Live from La Farine: As Daniel Drezner tweets:

Even if [Ben Carson's campaign] is a giant marketing scam, it's a giant marketing scam that's overtaking Trump's giant marketing scam.

What can I say?

I remember back in 2000 being told: "Of course George W. Bush is not going to govern the country. He is not qualified. But people who are qualified to run the country are not good at being heads of state who reassure the American people. And they are very very not good at combining that with the partisan edge needed to get the activists to run the voter turnout operation.

"You Democrats have been lucky with Bill Clinton. But he is one in a million. George W. Bush is our new Ronald Reagan--our head of state candidate. And do not worry: the government will be in good hands--the permanent government of George Shultz, James Baker, Martin Feldstein, Howard Baker, Brent Scowcroft, and company are professional, and up to the task."

Now, I think, we see the ruins of that strategy. And even if Bill Clinton is one in a million, there are 320 of him or her in this country, of whom at least 80 are Republicans...

Jonathan Chait: Is Ben Carson Running for President?: "On February 7, 2013, Ben Carson appeared at a National Prayer Breakfast...

...where he visibly annoyed President Obama by delivering a right-wing speech denouncing Obamacare and cultural liberalism, and calling for a flat tax based on the biblical tithe. Conservatives, still devastated by Obama’s reelection, took delight in the appearance on the scene of a surprising new presidential antagonist.... The Wall Street Journal celebrated Carson’s remarks in a short editorial, headlined ‘Ben Carson for President.’ The headline was obviously hyperbolic.... But now Carson actually is running for president. Or is he? It is hard to tell.

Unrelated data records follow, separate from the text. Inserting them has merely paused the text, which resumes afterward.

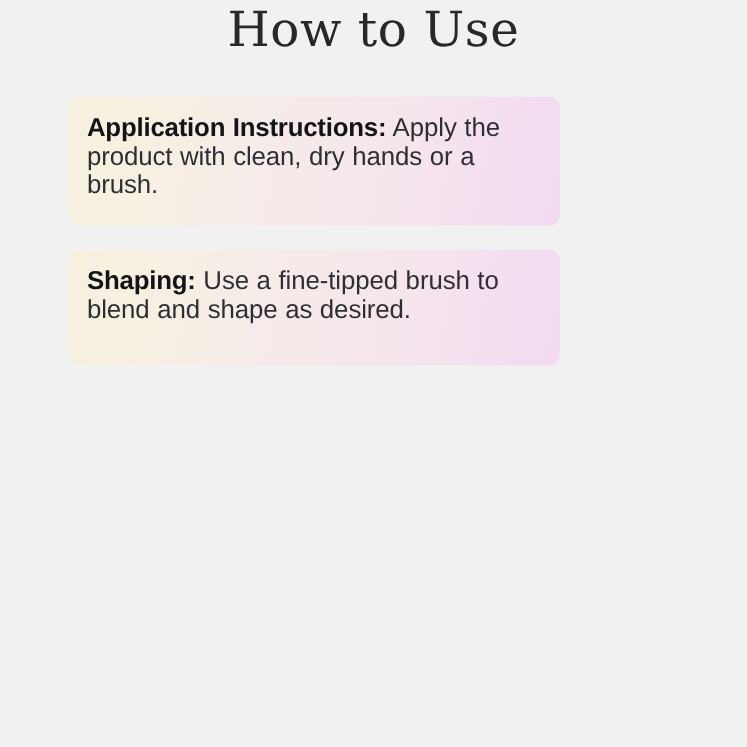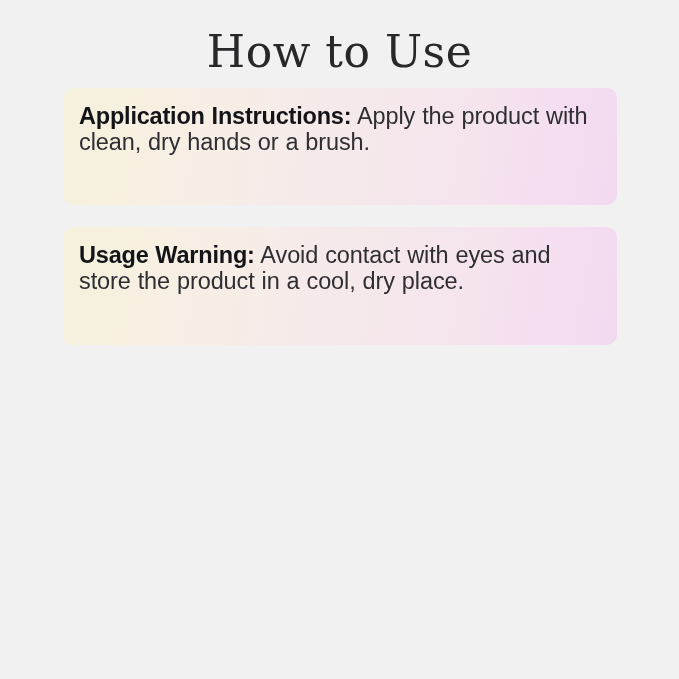"How to Use" .page-title { padding-top: 24px -> 0 }
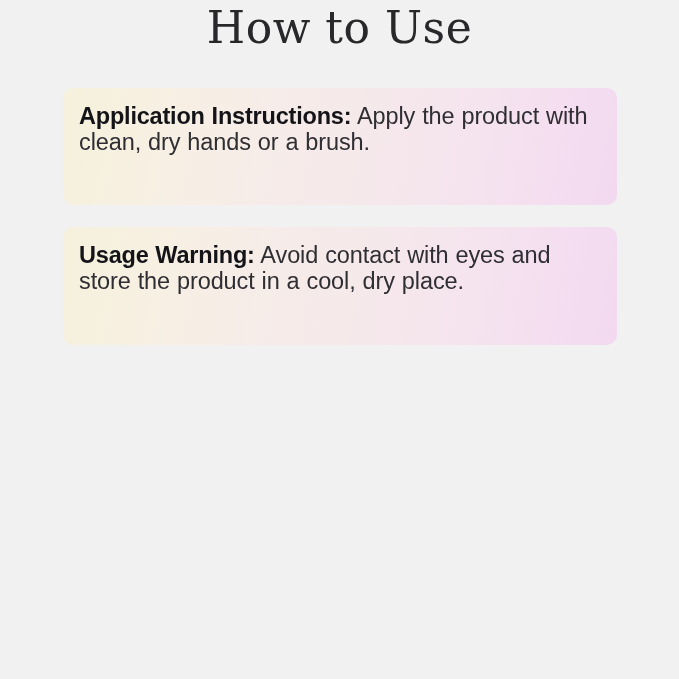"Application Instructions: Apply the" .card { width: 554px -> 446px }
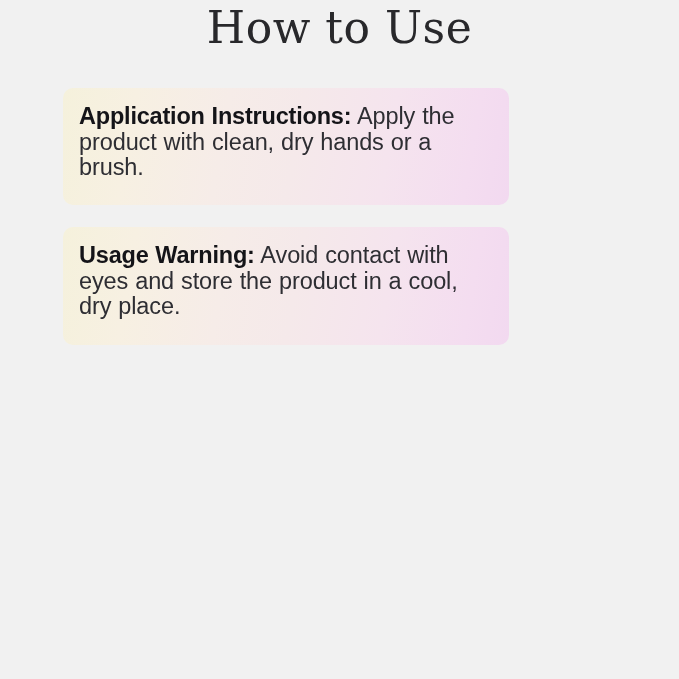"Shaping: Use a fine-tipped brush" div.card { html: none -> <div> <p><span>Shaping:</span><span> Use a fine-tipped brush to blend and shape as desired.</span></p> </div> }
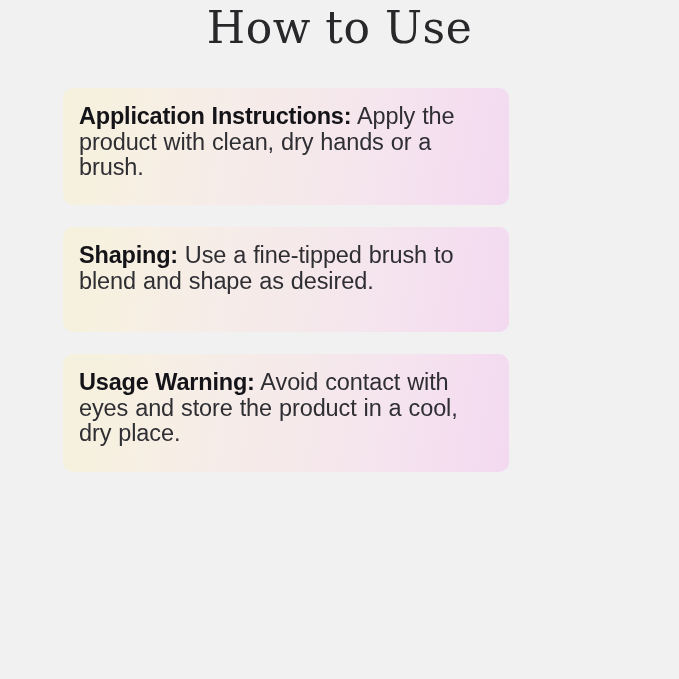"Usage Warning: Avoid contact with" div.card { html: <div> <p><span>Usage Warning:</span><span> Avoid contact with eyes and store the product in a cool, dry place.</span></p> </div> -> none }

Conservative politics are so closely intermingled with a lucrative entertainment complex that it is frequently impossible to distinguish between a political project (that is, something designed to result in policy change) and a money-making venture. Declaring yourself a presidential candidate gives you access to millions of dollars' worth of free media attention that can build a valuable brand....

Carson... has never run for elected office... has never managed a large organization... has not worked in and around public policy... lacks a competent grasp of issues. His stance on health care... is gibberish. He mostly thrills audiences by scoffing at evolution and insisting Muslims be barred from the presidency, stances he cannot even defend coherently. It is possible that Carson has come to genuinely believe that he is qualified to serve as president. (As a follower of the conspiracy theorist W. Cleon Skousen, Carson seems to subscribe in earnest to a series of completely fantastical beliefs.) It is also possible that Carson is being manipulated by staffers who stand to profit.... But the most likely explanation for his behavior is that Carson himself is in this thing to make a lot of money.

Carson is doing... things... puzzling for a... campaign, but... logical for... brand-building... taking weeks... to go on a book tour... 69 percent of his fund-raising totals are spent on more fund-raising.... a massive phone-spamming operation... not a good way to get elected president, but... a good way to build a massive list of supporters that can later be monetized.... Armstrong Williams... is ‘business manager,’ as opposed to ‘campaign manager.’...

It is a fallacy to imagine that a kook cannot also be a scammer. There is a long tradition of cult leaders, televangelists, and other snake-oil salesmen who were both. Carson’s relationship with Mannatech, a medical-supplement operator that uses misleading claims to exploit Christian customers, may provide the most revealing window into his methodology. Consider the utterly calm and putatively genuine way in which Carson flatly denied a question at the last debate about his business relationship with Mannatech:

If you have the facts in mind — Carson  maintained an extensive relationship with the company — when you watch this answer, his unflinching dishonesty has a chilling quality. He is a perfect con artist. And his history with Mannatech seems to serve as a precursor to his current enterprise. Carson used his inspiring story to pitch credulous (overwhelmingly Christian) customers. Carson has simply moved on to a bigger stage and cut out the middleman. The old scam was using the Ben Carson brand to pitch Mannatech. The new scam is pitching Ben Carson.